S. Korea’s Tourist Tunnel Model for India

India should emulate South Korea’s success in turning a North Korean provocation into a source of revenue.

Last July, India’s Border Security Force (BSF) uncovered a freshly-constructed 400-meter tunnel on the Wagah-Attari border, the designated entry/exit point at the India-Pakistan border. Since the initial uproar triggered by the sensational discovery dissipated, India has said little about what it intends to do with the tunnel, which was obviously built with ulterior motives in mind.

South Korea offers a potential model for India to follow.

In 1974 South Korea discovered suspicious structures near the international border separating the two Koreas.  After an extensive investigation South Korean authorities uncovered a sophisticated network of underground tunnels that its northern neighbor had built for espionage and military purposes. The longest of these tunnels stretched an incredible 1,650 meters.

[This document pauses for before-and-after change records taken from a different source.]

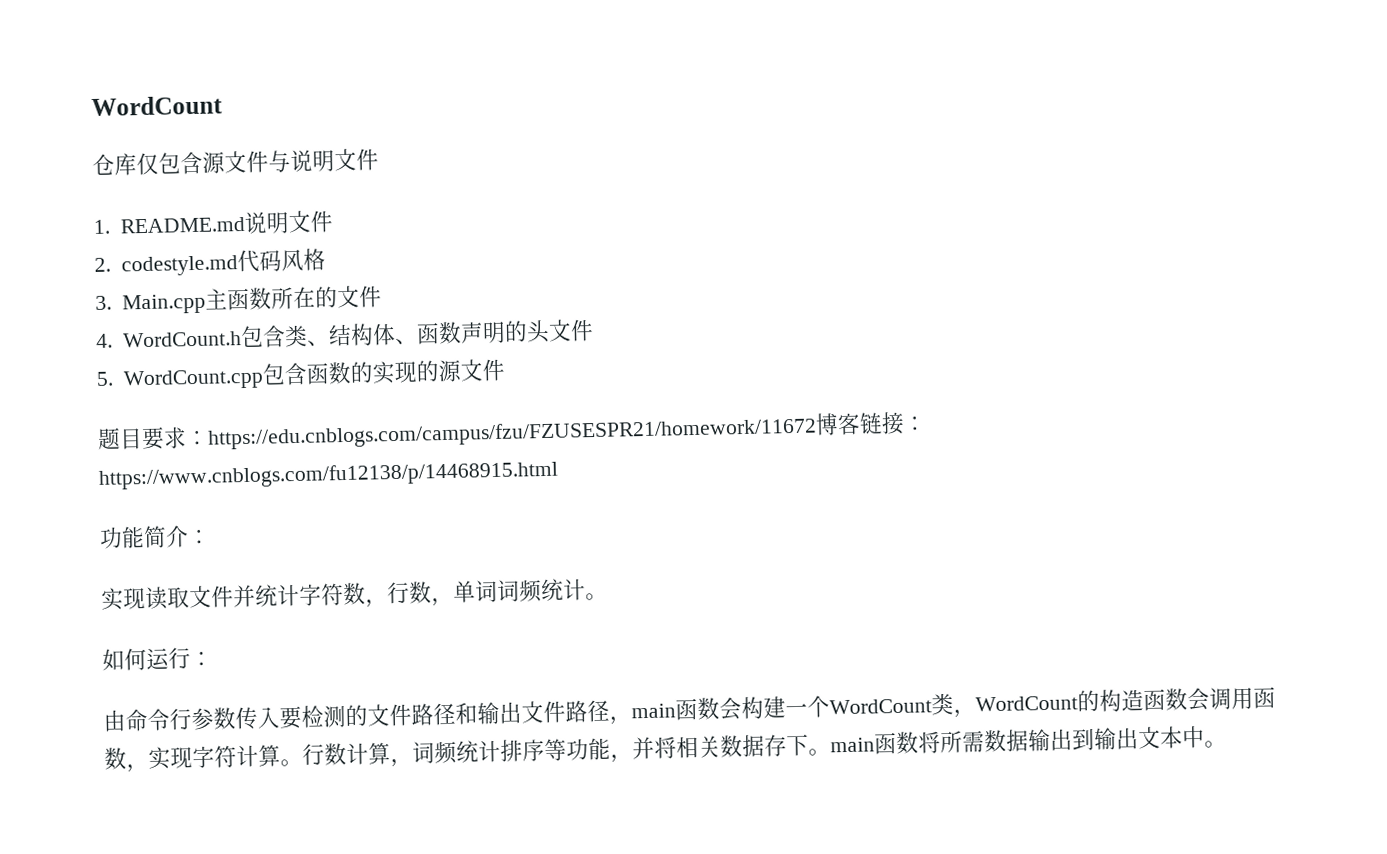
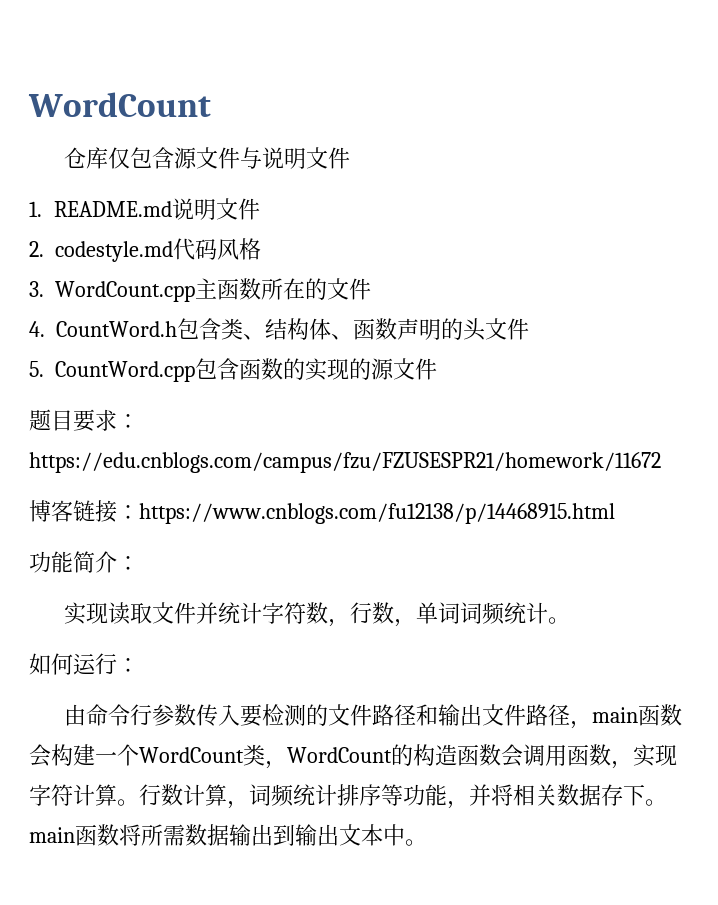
[121,293,206,315] Main.cpp -> [55,281,195,302] WordCount.cpp
[122,331,242,348] WordCount.h -> [56,321,177,337] CountWord.h
[122,368,264,391] WordCount.cpp -> [55,361,195,382] CountWord.cpp
(817, 433) none -> (661, 462) //

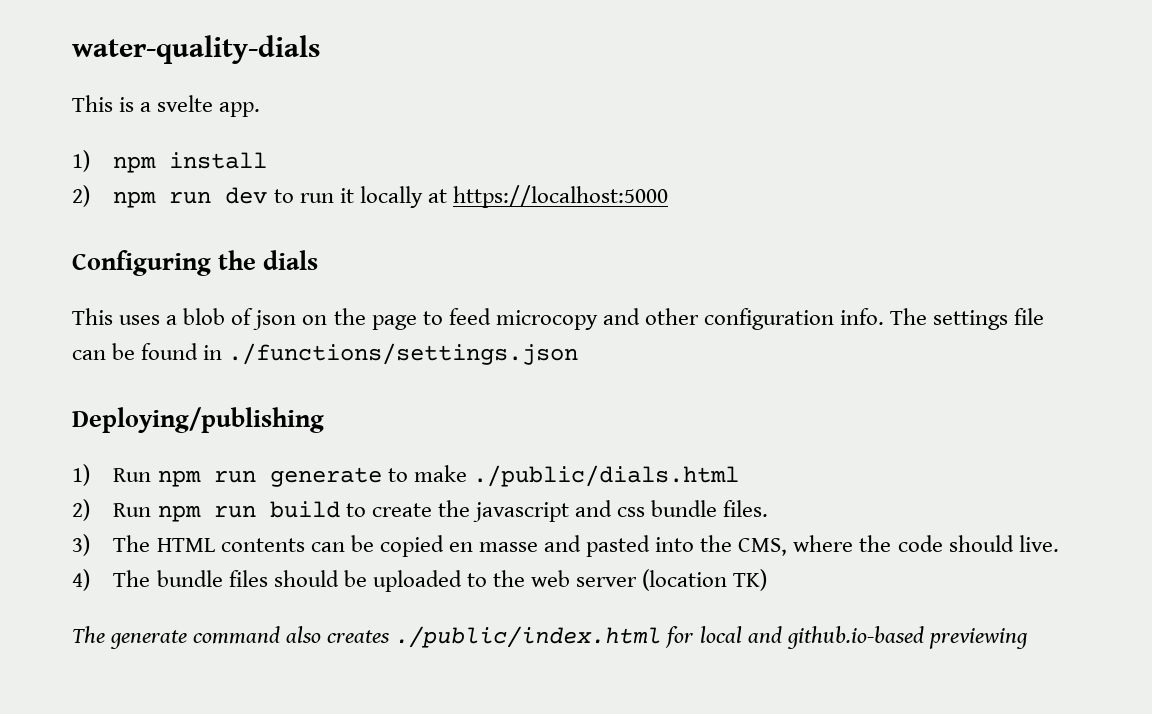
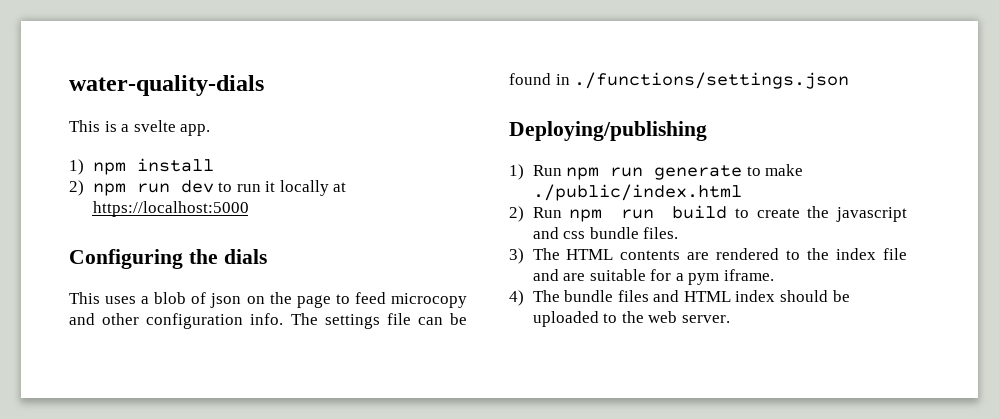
[472,465,739,487] ./public/dials.html -> [532,184,742,201] ./public/index.html
[310,535,1059,557] can be copied en masse and pasted into the CMS, where the code should live. -> [687,248,907,260] [532,269,775,285] are rendered to the index file and are suitable for a pym iframe.
(268, 578) none -> [653,290,776,302] and HTML index
[576,569,768,591] [72,626,1028,649] server (location TK) // The generate command also creates ./public/index.html for local and github.io-based previewing -> [681,315,730,323] server.

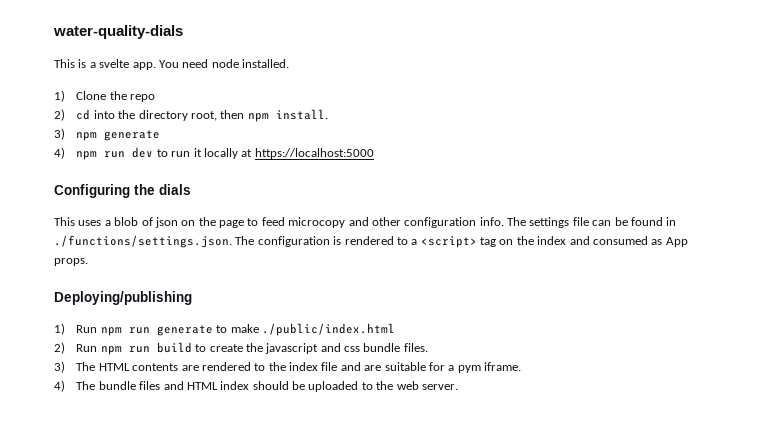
[69,158,214,175] [69,180,84,196] // 1) npm install // 2) -> [158,59,289,68] [54,90,156,102] [54,109,328,122] [54,128,161,141] [54,147,65,159] You need node installed. // 1) Clone the repo // 2) cd into the directory root, then npm install. // 3) npm generate // 4)
[574,72,850,89] ./functions/settings.json -> [54,235,688,248] [54,258,88,266] ./functions/settings.json. The configuration is rendered to a <script> tag on the index and consumed as App props.

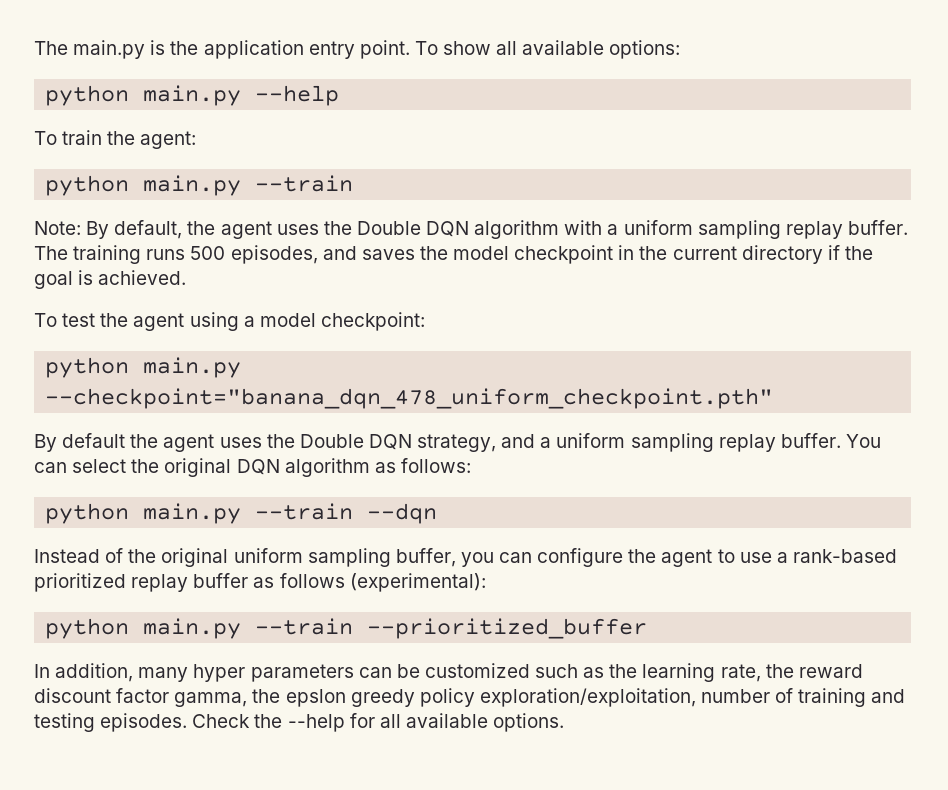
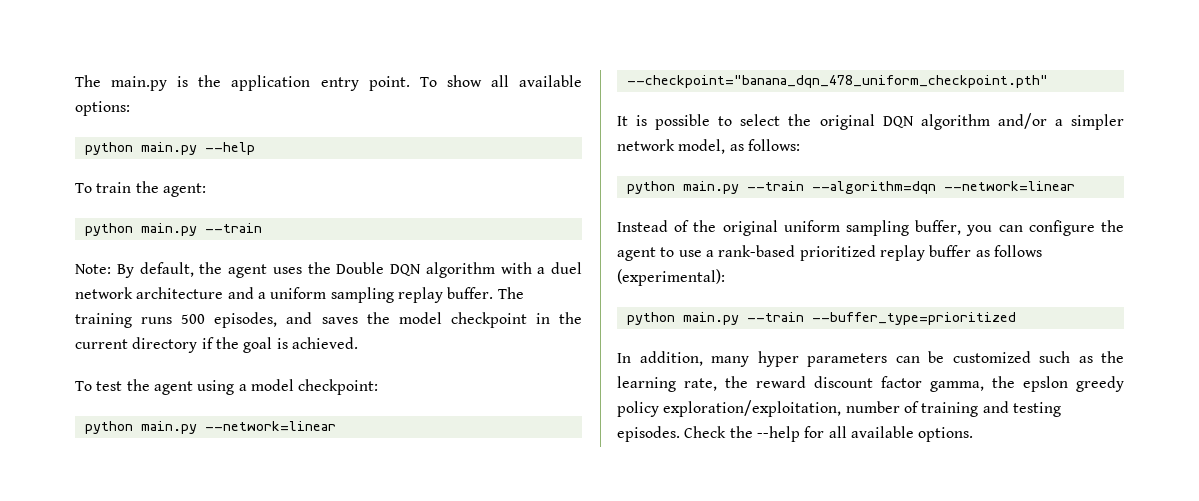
(619, 229) none -> [551,262,582,274] [75,287,266,299] duel network architecture and a
(242, 367) none -> [204,421,336,431] --network=linear
[34,433,881,452] [34,462,67,473] By default the agent uses the Double DQN strategy, and a uniform sampling replay buffer. You can -> [617,114,733,130] It is possible to
(370, 467) none -> [997,113,1124,130] [617,139,726,154] and/or a simpler network model,
[367,503,438,524] --dqn -> [811,181,1075,194] --algorithm=dqn --network=linear
[367,618,648,639] --prioritized_buffer -> [811,312,1016,325] --buffer_type=prioritized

The South Koreans chose not to demolish the tunnels, however, which provided damning evidence of North Korea’s malign intentions towards Seoul. Instead South Korean authorities decided to restore the tunnels and convert them into a tourist spot for people wishing to visit the Demilitarized Zone (DMZ) on the 38th parallel.

In constructing its own tunnels, the South Koreans used Tunnel Boring Machines, a technology that residents of Delhi are familiar with given its usage in recent years as part of the expansion of the Delhi Metro Rail Corporation (DMRC). The freshly-built tunnel was added to one of the original North Korean ones, which this writer visited on Wednesday. The massive project took decades and it was only in 2004 that the South Koreans put the border tunnels on its tourist map in a big way.

Since then it has enjoyed outstanding success. Despite the government only opening 265 of the tunnel’s 1,600 meters to the general public, more than three thousand tourists visit the tunnels on an average day. This number skyrockets during the peak season between September and November, when twenty or even thirty thousand tourists may visit the tunnel on any given day. With admission to the tunnel costing eight U.S. dollars per person, the South Korean government is seeing a sizeable return on its investment.

Thus, a North Korean malevolent act was converted into an economic boon by the enterprising South Koreans. The obvious question in the India-Pakistan context is: why can’t Indians do the same?